Data under study>
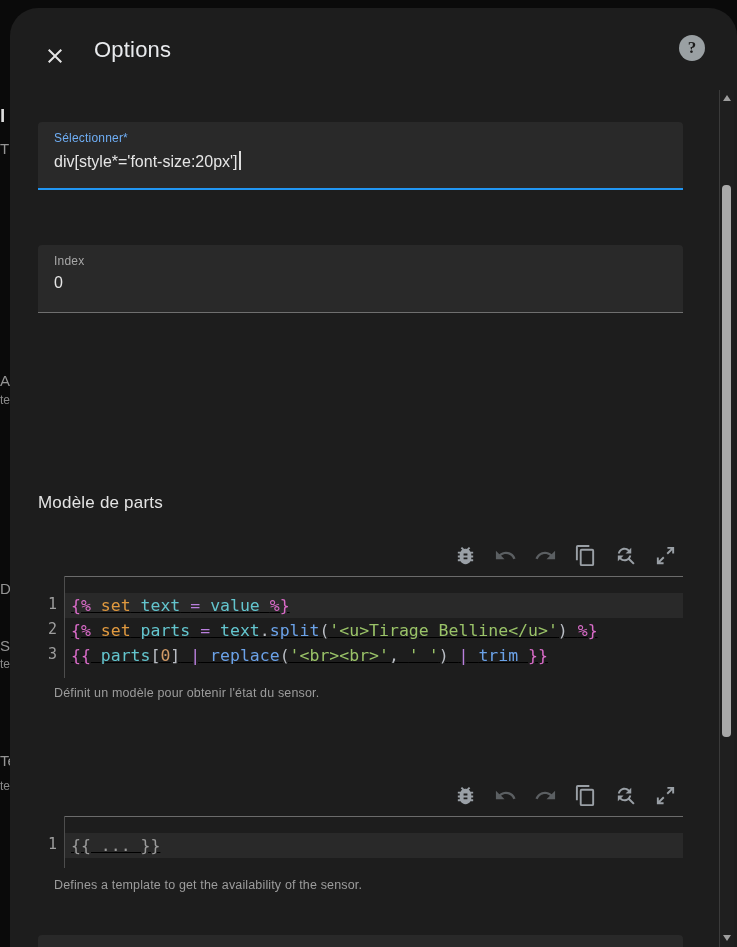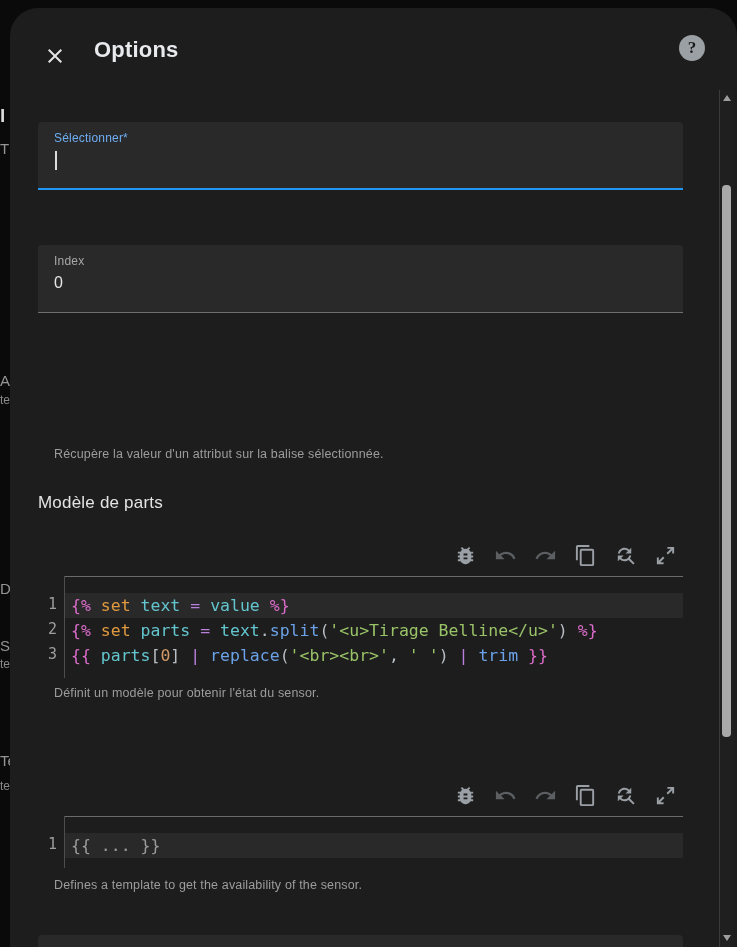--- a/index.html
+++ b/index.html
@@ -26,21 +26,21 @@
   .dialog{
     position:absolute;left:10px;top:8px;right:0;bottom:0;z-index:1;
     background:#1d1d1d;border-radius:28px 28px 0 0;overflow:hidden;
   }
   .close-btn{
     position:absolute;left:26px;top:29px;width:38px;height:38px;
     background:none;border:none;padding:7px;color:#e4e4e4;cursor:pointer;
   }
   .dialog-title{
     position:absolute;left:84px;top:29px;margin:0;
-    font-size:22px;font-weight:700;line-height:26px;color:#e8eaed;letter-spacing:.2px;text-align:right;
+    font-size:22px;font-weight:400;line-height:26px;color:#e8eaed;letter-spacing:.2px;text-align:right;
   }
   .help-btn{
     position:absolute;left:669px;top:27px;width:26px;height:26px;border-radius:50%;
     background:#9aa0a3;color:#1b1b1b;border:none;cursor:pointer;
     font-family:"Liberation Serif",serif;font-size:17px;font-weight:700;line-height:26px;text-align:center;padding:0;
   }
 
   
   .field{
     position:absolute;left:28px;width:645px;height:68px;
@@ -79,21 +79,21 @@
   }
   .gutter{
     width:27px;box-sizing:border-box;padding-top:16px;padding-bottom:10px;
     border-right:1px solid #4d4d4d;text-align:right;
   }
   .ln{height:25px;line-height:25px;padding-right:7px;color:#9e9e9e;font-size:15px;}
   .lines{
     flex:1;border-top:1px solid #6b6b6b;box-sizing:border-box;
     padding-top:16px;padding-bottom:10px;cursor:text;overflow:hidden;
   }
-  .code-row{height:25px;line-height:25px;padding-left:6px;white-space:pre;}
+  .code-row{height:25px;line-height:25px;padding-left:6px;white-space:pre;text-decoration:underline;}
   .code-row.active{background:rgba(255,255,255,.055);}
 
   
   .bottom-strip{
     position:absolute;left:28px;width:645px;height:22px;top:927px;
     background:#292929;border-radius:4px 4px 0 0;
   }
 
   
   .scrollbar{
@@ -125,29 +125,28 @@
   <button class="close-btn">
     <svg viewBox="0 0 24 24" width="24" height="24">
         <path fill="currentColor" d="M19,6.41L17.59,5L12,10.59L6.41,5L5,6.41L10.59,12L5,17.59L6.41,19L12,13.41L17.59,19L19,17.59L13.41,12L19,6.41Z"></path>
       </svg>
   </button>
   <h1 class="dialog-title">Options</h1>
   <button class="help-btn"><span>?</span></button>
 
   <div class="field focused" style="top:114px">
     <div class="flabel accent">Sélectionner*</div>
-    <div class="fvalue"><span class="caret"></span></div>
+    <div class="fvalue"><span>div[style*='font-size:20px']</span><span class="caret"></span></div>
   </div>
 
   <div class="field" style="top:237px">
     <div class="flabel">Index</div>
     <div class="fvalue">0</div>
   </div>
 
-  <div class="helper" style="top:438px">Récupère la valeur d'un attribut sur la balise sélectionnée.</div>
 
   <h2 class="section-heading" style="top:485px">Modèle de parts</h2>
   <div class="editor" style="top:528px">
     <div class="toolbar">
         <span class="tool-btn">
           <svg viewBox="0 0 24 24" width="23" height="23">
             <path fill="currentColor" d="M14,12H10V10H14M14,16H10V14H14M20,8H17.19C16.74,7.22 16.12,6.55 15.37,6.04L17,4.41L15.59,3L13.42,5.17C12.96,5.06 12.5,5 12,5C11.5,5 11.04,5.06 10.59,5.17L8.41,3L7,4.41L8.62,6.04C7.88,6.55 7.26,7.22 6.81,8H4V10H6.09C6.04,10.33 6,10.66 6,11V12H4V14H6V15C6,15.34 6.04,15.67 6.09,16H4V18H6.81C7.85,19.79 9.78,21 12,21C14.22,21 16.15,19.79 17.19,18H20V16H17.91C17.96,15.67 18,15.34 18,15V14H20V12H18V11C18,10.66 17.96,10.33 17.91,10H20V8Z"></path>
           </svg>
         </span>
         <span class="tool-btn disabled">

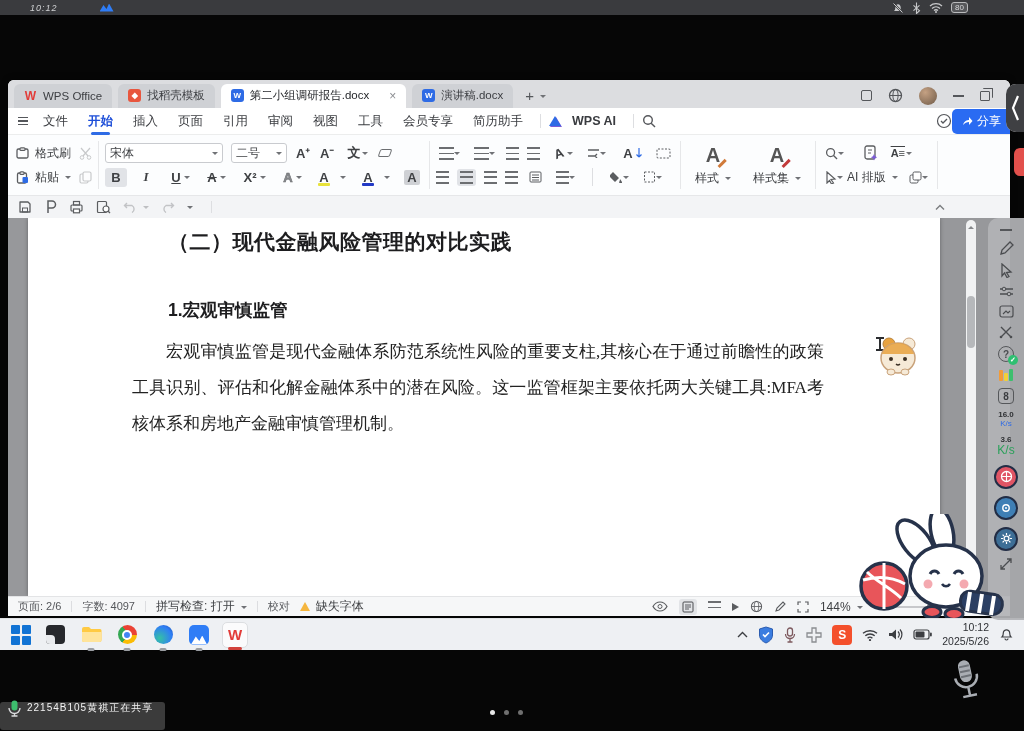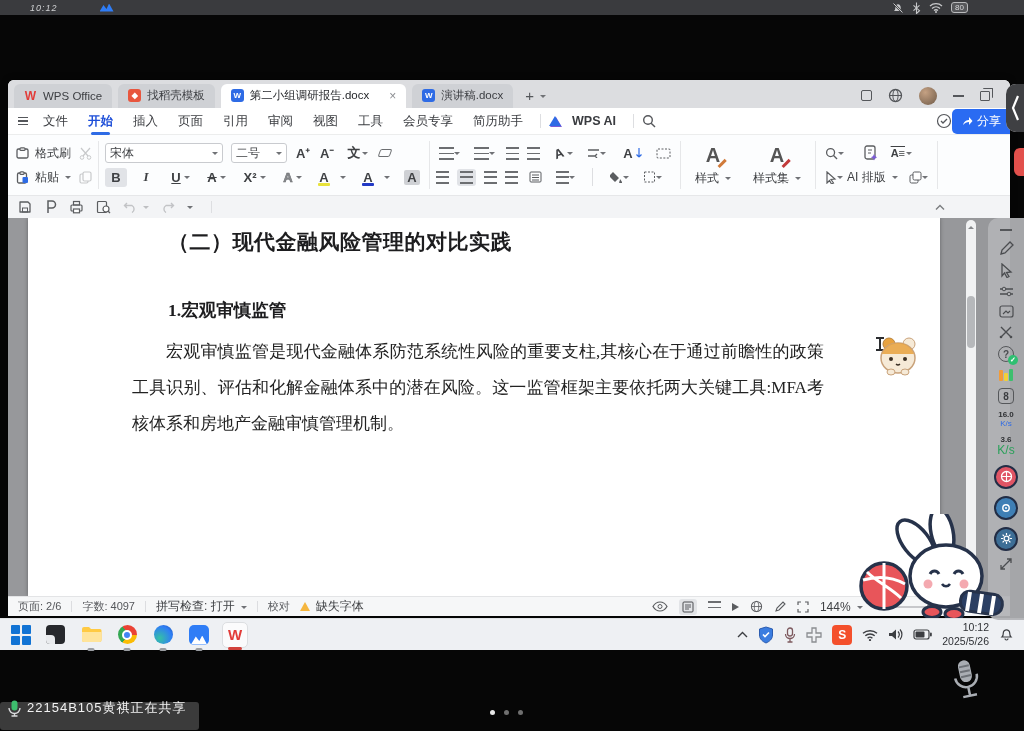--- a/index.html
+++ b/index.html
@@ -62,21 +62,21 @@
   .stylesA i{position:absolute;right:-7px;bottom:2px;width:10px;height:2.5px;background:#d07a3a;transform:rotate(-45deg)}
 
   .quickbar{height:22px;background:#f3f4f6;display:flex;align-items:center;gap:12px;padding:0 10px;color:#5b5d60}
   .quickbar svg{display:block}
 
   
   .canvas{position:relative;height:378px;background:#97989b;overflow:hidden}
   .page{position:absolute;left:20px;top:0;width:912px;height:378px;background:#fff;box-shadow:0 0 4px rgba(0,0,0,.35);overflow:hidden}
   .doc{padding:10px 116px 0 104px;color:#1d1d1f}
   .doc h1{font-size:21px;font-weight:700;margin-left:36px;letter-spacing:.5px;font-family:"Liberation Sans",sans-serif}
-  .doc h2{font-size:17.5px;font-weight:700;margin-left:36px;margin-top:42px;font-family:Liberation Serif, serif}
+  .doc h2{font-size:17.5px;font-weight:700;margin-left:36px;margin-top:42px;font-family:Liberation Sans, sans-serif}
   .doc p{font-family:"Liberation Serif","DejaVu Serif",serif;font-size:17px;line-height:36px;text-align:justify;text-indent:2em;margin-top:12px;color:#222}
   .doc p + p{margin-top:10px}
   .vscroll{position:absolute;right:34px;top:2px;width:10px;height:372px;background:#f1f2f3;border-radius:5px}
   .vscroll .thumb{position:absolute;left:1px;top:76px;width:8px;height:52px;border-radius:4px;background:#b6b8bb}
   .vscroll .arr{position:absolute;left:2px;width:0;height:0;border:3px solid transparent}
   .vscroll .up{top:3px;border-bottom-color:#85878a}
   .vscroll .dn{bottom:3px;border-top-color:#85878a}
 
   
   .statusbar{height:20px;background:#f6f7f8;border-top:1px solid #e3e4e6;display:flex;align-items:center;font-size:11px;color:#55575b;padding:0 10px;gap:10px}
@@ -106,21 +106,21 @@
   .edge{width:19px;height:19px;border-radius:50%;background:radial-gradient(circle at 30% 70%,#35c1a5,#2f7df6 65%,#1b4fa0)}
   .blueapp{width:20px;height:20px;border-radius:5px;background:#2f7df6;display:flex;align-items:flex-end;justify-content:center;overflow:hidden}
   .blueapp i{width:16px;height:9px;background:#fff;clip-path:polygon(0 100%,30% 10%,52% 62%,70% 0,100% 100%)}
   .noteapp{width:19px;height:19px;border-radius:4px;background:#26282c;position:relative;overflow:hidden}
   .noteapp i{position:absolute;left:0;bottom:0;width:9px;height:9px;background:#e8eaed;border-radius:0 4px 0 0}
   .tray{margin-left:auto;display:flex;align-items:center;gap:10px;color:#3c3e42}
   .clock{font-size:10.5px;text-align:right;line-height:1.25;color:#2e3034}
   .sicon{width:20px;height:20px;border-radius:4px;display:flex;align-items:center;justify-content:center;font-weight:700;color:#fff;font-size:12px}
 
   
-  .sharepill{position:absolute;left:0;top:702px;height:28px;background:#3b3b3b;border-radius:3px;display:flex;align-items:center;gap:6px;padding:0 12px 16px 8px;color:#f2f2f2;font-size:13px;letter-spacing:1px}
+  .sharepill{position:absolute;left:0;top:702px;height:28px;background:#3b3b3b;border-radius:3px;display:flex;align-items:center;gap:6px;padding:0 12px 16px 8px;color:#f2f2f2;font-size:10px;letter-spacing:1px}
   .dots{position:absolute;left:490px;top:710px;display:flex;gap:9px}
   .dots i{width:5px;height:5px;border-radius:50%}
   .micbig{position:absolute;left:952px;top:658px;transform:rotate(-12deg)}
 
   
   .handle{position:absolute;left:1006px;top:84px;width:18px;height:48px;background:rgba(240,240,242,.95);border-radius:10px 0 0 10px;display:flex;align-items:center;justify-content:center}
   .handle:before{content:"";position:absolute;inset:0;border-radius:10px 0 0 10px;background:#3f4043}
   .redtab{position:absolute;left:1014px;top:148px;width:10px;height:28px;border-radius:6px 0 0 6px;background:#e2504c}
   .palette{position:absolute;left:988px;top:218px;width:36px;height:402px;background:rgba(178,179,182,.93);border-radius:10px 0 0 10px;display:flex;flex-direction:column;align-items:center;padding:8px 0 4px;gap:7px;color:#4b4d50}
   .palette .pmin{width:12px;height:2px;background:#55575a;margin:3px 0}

Exercise directions> Please report how many lines in the listing above contain the word "spacing", and give nothing but the number.

Task response> 5